● **Data records**
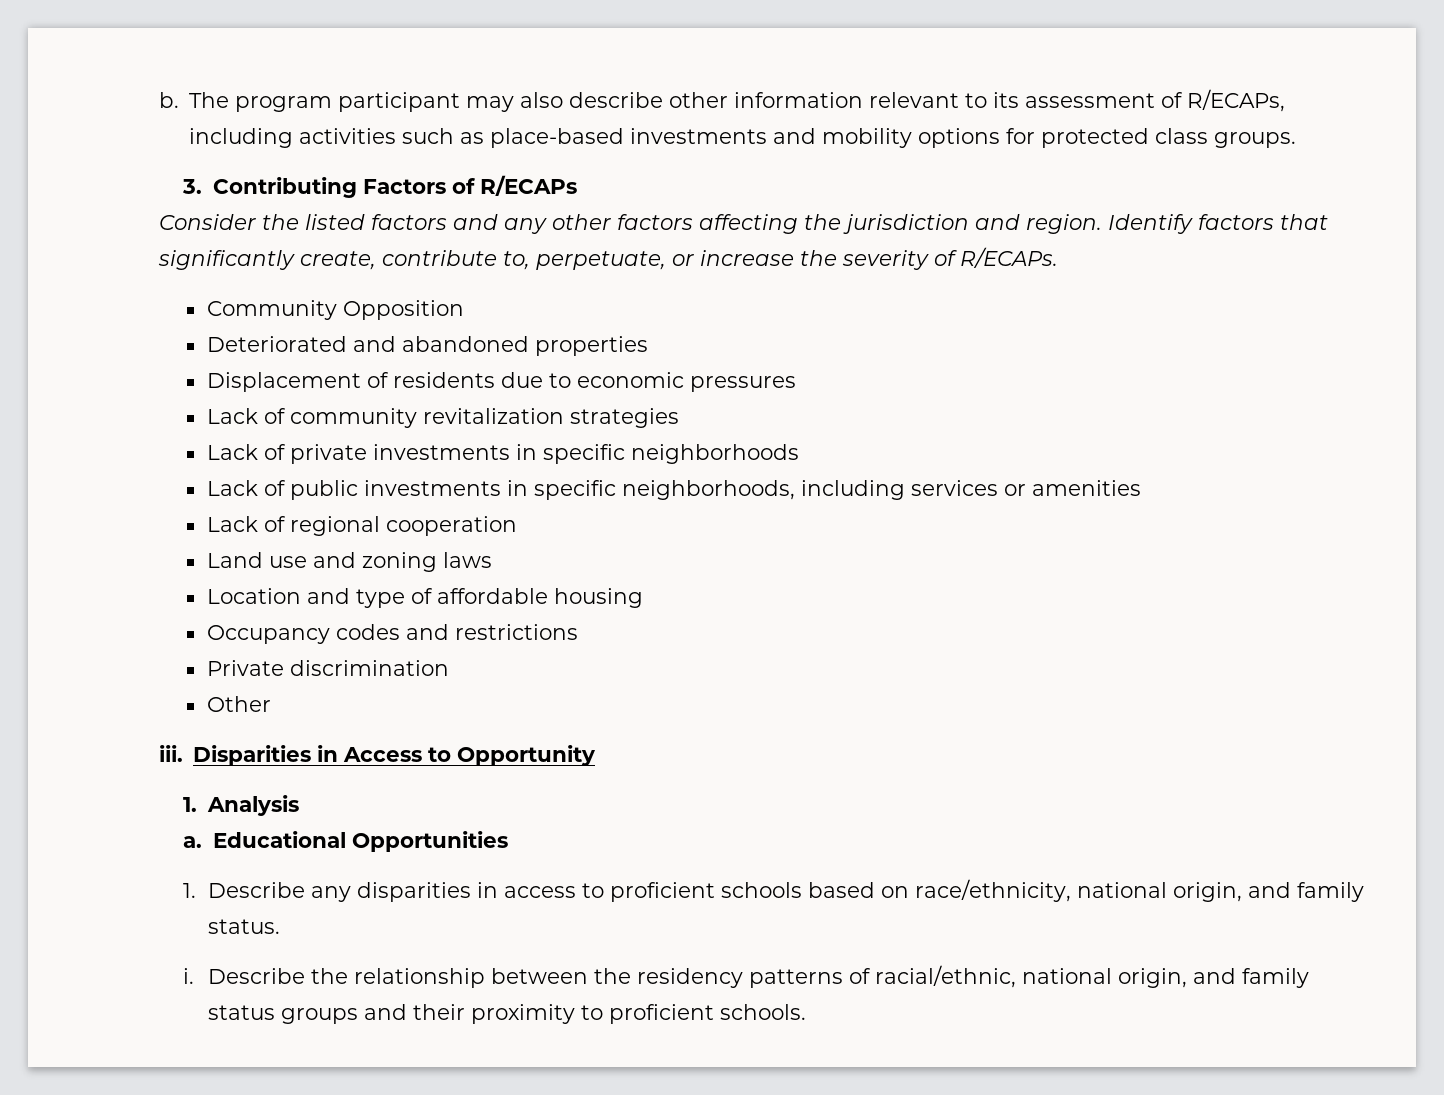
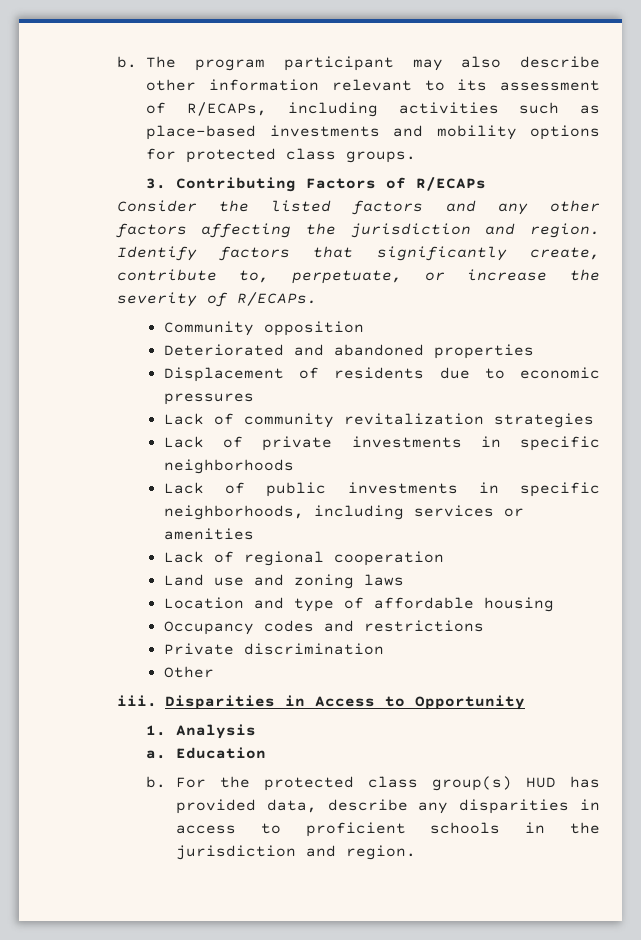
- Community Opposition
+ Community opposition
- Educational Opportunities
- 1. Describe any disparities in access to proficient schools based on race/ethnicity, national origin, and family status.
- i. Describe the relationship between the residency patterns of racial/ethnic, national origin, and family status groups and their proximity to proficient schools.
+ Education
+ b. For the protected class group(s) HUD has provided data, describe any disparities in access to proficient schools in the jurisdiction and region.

● **Task instructions**
Only an exact copy of the records counts as an answer. Leave out the images.

● **Response box**
- Community Opposition
+ Community opposition
- Educational Opportunities
- 1. Describe any disparities in access to proficient schools based on race/ethnicity, national origin, and family status.
- i. Describe the relationship between the residency patterns of racial/ethnic, national origin, and family status groups and their proximity to proficient schools.
+ Education
+ b. For the protected class group(s) HUD has provided data, describe any disparities in access to proficient schools in the jurisdiction and region.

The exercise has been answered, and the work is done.